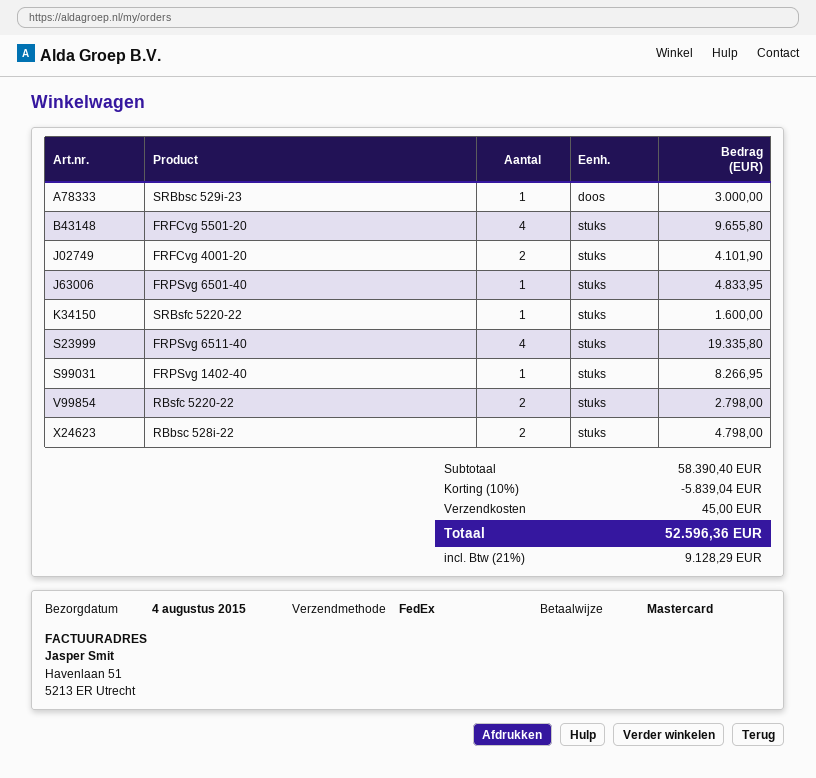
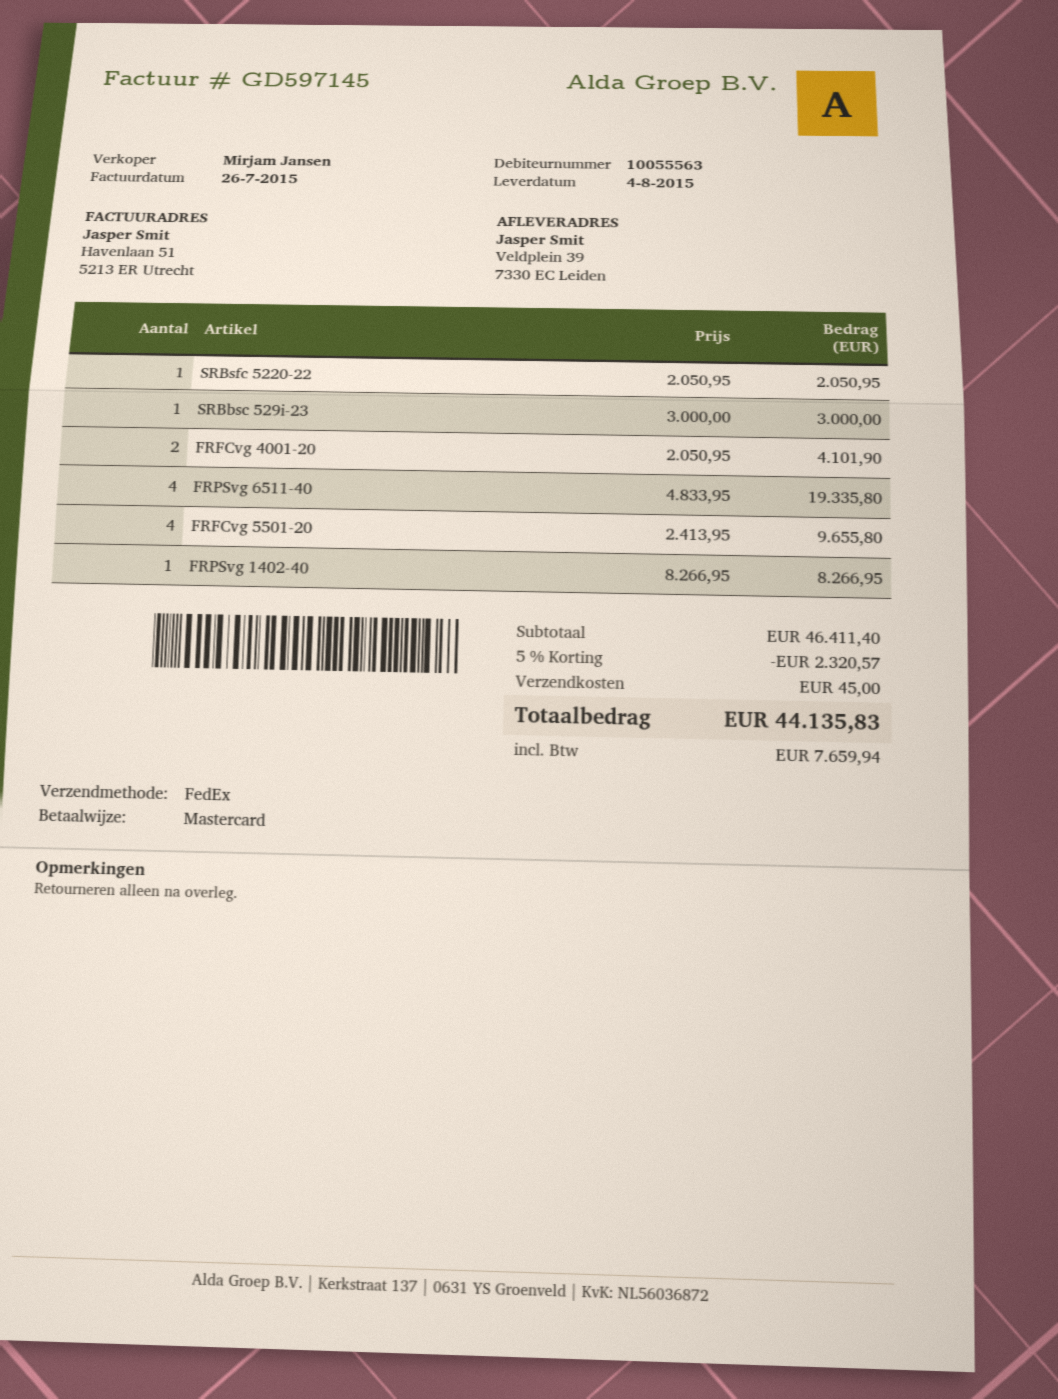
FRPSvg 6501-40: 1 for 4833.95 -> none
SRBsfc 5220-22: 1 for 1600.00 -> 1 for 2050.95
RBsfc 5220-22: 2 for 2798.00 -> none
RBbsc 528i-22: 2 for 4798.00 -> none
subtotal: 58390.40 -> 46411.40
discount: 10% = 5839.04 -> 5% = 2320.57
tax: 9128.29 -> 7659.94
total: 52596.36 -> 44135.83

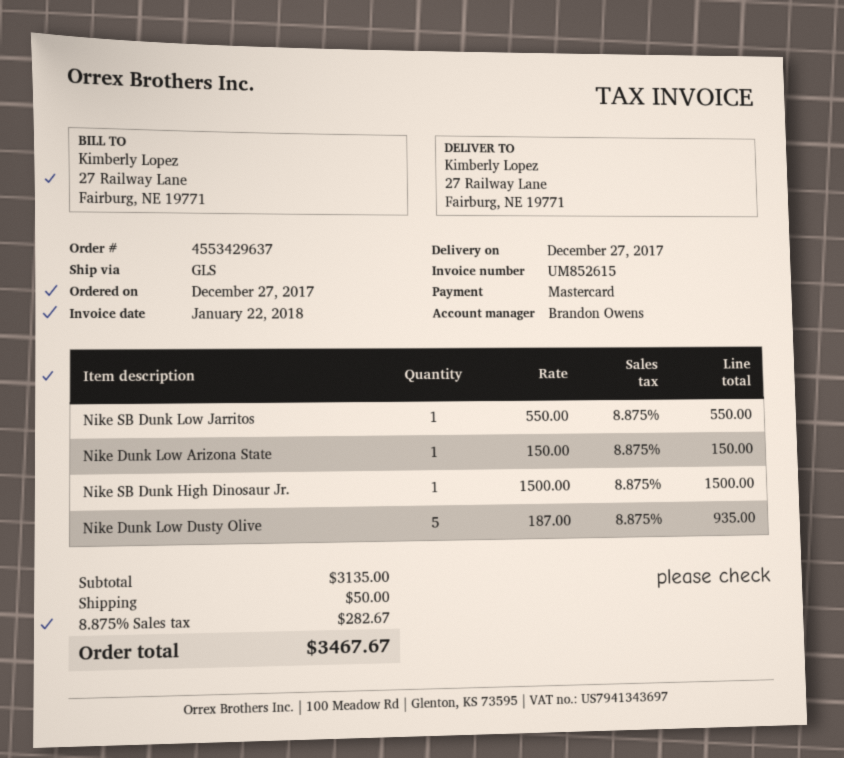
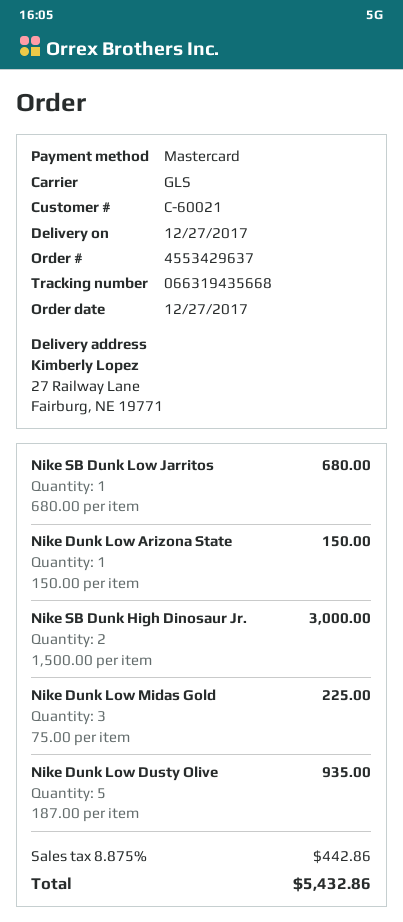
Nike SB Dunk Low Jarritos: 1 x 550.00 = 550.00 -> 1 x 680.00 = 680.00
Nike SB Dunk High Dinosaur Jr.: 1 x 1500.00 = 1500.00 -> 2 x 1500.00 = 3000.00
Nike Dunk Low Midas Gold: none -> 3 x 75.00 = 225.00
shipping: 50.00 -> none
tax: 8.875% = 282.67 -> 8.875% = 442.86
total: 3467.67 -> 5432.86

=-=-=-=-=

[TASK OBJECTIVE] Filter the listing above, keeping only the lines with "none".

[ANSWER TO THE PROBLEM]
FRPSvg 6501-40: 1 for 4833.95 -> none
RBsfc 5220-22: 2 for 2798.00 -> none
RBbsc 528i-22: 2 for 4798.00 -> none
Nike Dunk Low Midas Gold: none -> 3 x 75.00 = 225.00
shipping: 50.00 -> none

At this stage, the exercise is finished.